Operators and Helm

You've installed kubernetes. You've installed Multus + SR-IOV CNI. But you don't yet have a working AI cluster — because the GPU drivers, the OFED driver, the device plugins, the topology discovery, and the SR-IOV inventory aren't set up.

That's the job of Operators. This page is what they are, the ones you'll install, and how to use Helm to deploy them.

What an Operator is

A Kubernetes Operator is a controller that manages a complex software stack as if it were a single k8s resource.

Without an Operator, installing the NVIDIA driver on every node looks like:

SSH into every node
dpkg -i nvidia-driver-*.deb
Reboot
Hope nothing breaks
Repeat in 6 months when you upgrade

With the NVIDIA GPU Operator, it looks like:

helm install gpu-operator nvidia/gpu-operator
The Operator deploys a DaemonSet to every node
The DaemonSet installs the driver, the container runtime hook, the Device Plugin, DCGM exporter
The Operator monitors them; if a node's driver gets out of sync, it fixes it
Upgrading is a one-line Helm change

The Operator pattern is declarative — you describe what state you want, the Operator makes it true and keeps it true.

Internally, an Operator is:

A Custom Resource Definition (CRD) that defines a new k8s resource type (e.g., ClusterPolicy)
A Controller (a pod that runs continuously) that watches that resource and acts on it

Operators are how complex software (databases, ML pipelines, drivers) gets packaged for k8s. There are hundreds of them; AI clusters use a specific handful.

The Operators you'll meet on an AI cluster

Operator	What it manages	When to install
NVIDIA GPU Operator	NVIDIA driver, container toolkit, Device Plugin, DCGM exporter, Node Feature Discovery	Every cluster with GPUs
NVIDIA Network Operator	Mellanox OFED driver, RDMA shared device plugin, IB-K8s, kernel modules	Every cluster with RDMA NICs
SR-IOV Network Operator	VF inventory, NetworkAttachmentDefinitions, SR-IOV CNI	Every cluster doing SR-IOV (= every AI cluster)
Node Feature Discovery (NFD)	Labels nodes with hardware features (CPU model, NUMA topology, NIC count)	Always; comes with GPU Operator
Volcano	Batch job scheduler with gang scheduling	If you're running multi-node training
Prometheus Operator	Telemetry (metrics)	For monitoring
Grafana Operator	Dashboards	For visualizing telemetry

The first three are the load-bearing ones for AI clusters. Without them, you'd be managing drivers and CNI configs by hand on hundreds of nodes — error-prone, slow, and a source of constant production debugging.

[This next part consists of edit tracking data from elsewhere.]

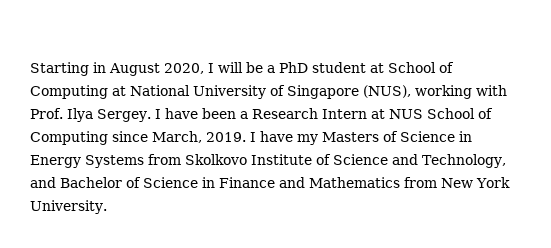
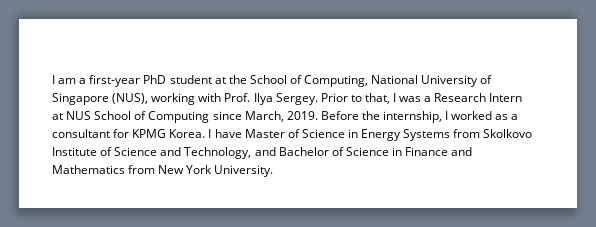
[30,62,275,76] Starting in August 2020, I will be a -> [52,75,141,87] I am a first-year
[388,62,454,73] [30,85,126,99] School of Computing at -> [228,75,369,87] the School of Computing,
[154,108,236,119] I have been -> [320,93,422,104] Prior to that, I was
[250,131,379,145] I have my Masters -> [320,111,519,123] [52,129,285,138] Before the internship, I worked as a consultant for KPMG Korea. I have Master

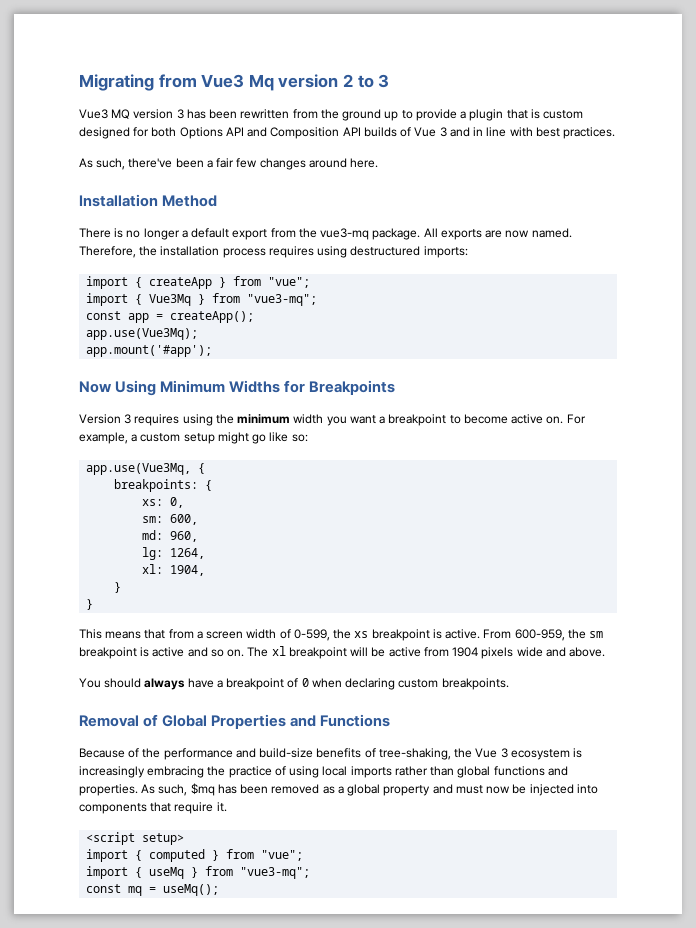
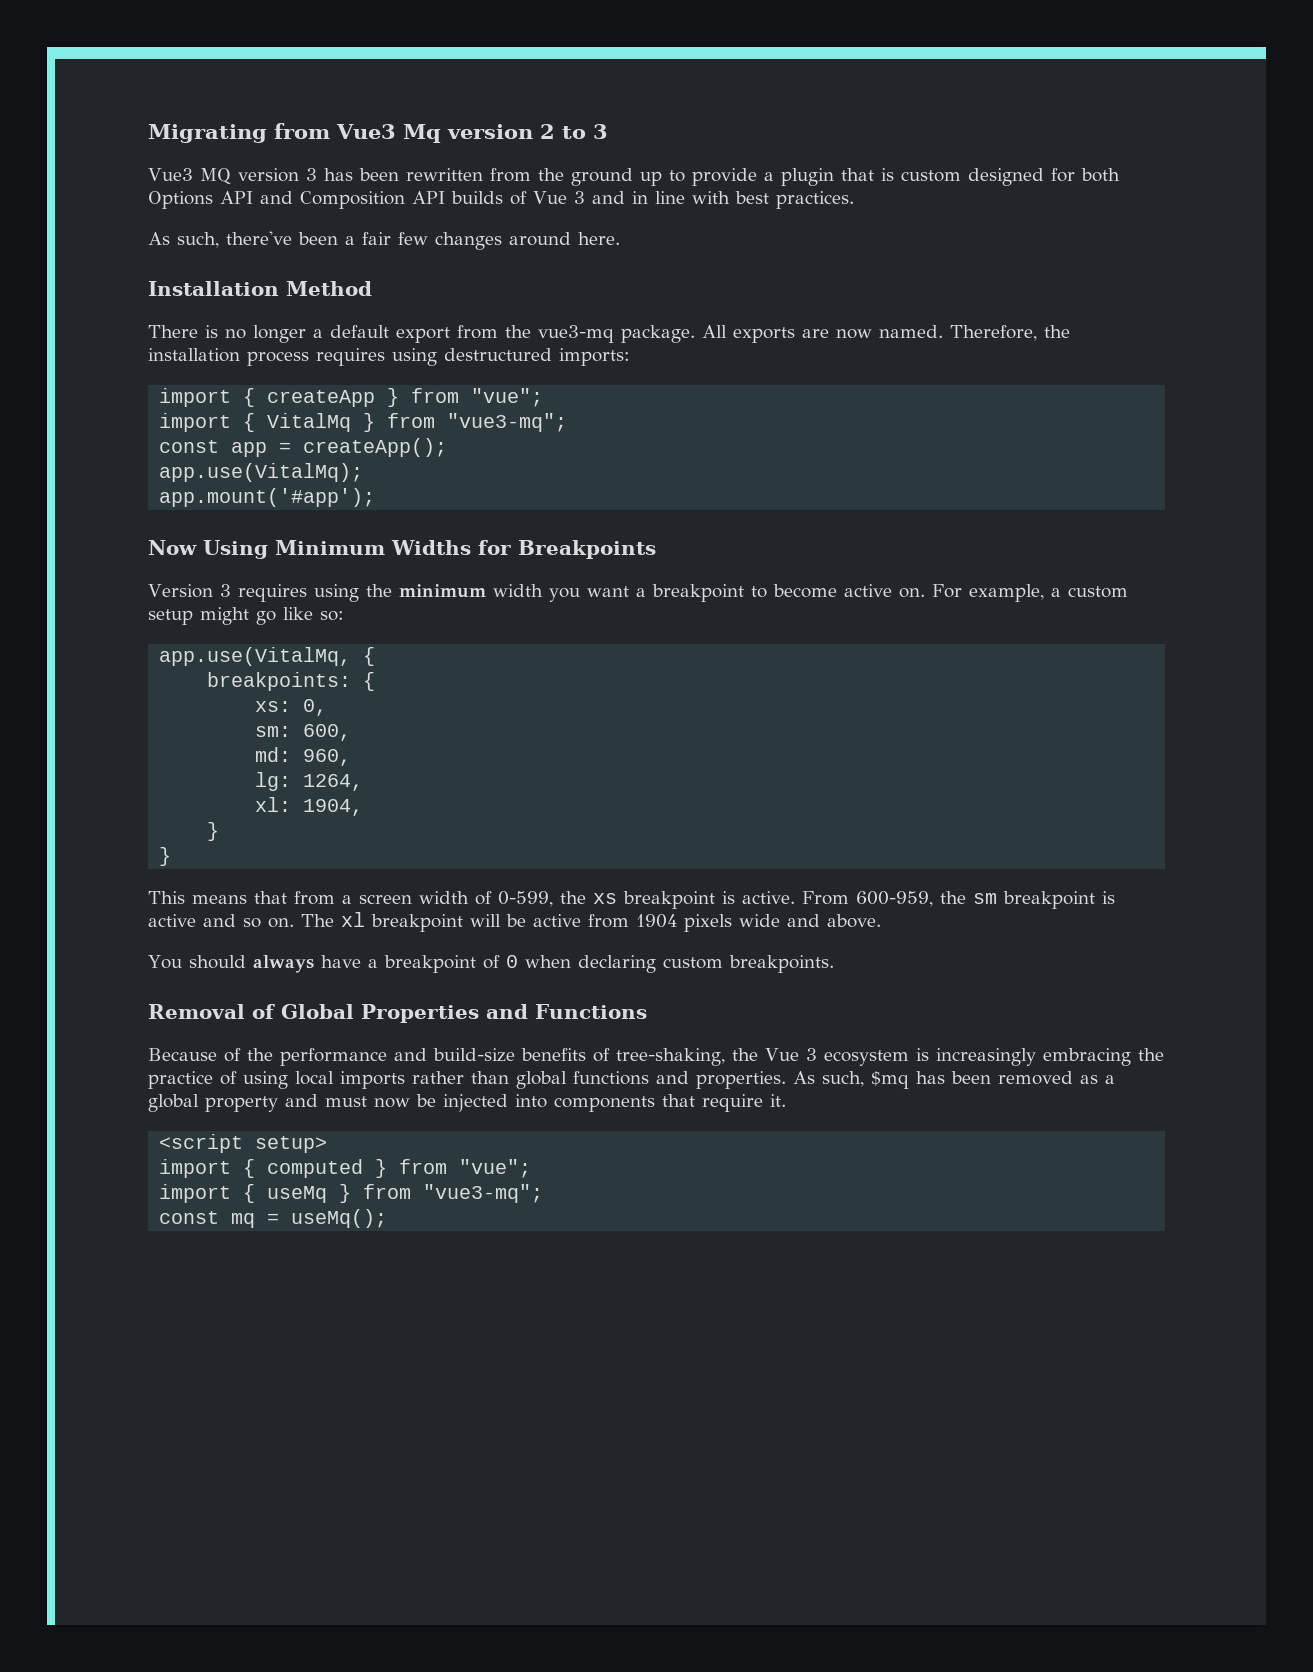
[149,294,192,306] Vue3Mq -> [267,413,352,432] VitalMq
[86,328,199,340] app.use(Vue3Mq); -> [159,463,364,482] app.use(VitalMq);
[86,463,192,475] app.use(Vue3Mq, -> [159,647,352,666] app.use(VitalMq,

Helm — the package manager

Helm is the package manager for k8s. A Helm chart is a templatized bundle of k8s YAML — Operators, Deployments, Services, ConfigMaps, all parameterized.

Installing Helm

curl https://baltocdn.com/helm/signing.asc | sudo apt-key add -
echo "deb https://baltocdn.com/helm/stable/debian/ all main" | sudo tee /etc/apt/sources.list.d/helm-stable-debian.list
sudo apt update && sudo apt install helm

(Or brew install helm on macOS / a release binary on RHEL.)

Using Helm

# Add a repository
helm repo add nvidia https://helm.ngc.nvidia.com/nvidia
helm repo update

# Install a chart with default values
helm install gpu-operator nvidia/gpu-operator -n gpu-operator --create-namespace

# Install with custom values (production)
helm install gpu-operator nvidia/gpu-operator \
   -n gpu-operator --create-namespace \
   --version v24.9.1 \
   -f my-values.yaml

# List what's installed
helm list -A

# Upgrade
helm upgrade gpu-operator nvidia/gpu-operator -n gpu-operator --version v24.10.0

# Uninstall
helm uninstall gpu-operator -n gpu-operator

The my-values.yaml file overrides chart defaults — driver version, image registry, feature toggles, etc. Every chart publishes its values.yaml reference so you can see what's configurable.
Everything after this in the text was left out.